:: GIVEN DATA ::

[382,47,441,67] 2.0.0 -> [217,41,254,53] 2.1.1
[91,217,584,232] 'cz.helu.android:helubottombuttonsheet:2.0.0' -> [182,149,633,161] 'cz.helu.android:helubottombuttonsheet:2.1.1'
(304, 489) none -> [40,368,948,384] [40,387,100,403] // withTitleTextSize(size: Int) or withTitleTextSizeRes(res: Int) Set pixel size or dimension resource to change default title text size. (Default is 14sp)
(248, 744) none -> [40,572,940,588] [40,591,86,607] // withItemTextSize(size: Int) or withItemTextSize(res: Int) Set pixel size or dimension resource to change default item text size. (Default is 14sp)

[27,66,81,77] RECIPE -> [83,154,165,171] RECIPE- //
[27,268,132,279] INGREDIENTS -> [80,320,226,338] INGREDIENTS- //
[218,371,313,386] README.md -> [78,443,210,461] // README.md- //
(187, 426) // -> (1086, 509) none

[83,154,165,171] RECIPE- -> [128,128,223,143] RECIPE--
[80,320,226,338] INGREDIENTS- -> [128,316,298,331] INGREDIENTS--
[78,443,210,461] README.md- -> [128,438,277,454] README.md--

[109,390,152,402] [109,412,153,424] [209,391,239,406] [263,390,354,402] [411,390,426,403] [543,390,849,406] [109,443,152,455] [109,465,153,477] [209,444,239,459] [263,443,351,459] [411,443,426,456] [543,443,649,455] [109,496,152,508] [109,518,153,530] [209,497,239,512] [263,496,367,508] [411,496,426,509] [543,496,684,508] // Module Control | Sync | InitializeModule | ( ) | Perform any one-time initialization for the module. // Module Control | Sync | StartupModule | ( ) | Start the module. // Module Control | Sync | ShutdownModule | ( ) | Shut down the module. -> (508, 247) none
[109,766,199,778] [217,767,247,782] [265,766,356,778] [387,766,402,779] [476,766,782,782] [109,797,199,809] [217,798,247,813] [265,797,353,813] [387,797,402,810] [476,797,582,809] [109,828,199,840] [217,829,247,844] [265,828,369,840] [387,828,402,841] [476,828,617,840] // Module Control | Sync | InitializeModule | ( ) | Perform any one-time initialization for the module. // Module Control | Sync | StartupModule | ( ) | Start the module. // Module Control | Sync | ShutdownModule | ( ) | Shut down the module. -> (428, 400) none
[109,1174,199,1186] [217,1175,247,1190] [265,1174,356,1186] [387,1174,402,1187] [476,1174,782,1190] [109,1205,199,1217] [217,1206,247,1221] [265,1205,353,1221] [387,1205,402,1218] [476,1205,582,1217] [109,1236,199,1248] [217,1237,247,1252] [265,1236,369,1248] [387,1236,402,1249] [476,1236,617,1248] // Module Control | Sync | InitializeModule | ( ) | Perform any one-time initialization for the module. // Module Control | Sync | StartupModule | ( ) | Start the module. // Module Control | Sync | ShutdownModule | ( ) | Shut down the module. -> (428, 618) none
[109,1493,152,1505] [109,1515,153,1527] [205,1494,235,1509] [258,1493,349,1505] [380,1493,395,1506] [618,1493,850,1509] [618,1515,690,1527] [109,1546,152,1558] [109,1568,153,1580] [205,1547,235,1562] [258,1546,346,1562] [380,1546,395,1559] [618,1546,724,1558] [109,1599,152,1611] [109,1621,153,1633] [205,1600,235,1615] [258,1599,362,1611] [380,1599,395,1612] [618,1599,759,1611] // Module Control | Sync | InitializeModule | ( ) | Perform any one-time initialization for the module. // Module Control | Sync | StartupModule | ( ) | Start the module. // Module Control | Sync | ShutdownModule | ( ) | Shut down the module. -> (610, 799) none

:::

- _YOUR GOAL_:
Copy the records above exactly, beginning at the line that contains "[27,268,132,279] INGREDIENTS ->" and stopping after the line that contains "[78,443,210,461] README.md- ->".

- _RESULT OF THE TASK_:
[27,268,132,279] INGREDIENTS -> [80,320,226,338] INGREDIENTS- //
[218,371,313,386] README.md -> [78,443,210,461] // README.md- //
(187, 426) // -> (1086, 509) none

[83,154,165,171] RECIPE- -> [128,128,223,143] RECIPE--
[80,320,226,338] INGREDIENTS- -> [128,316,298,331] INGREDIENTS--
[78,443,210,461] README.md- -> [128,438,277,454] README.md--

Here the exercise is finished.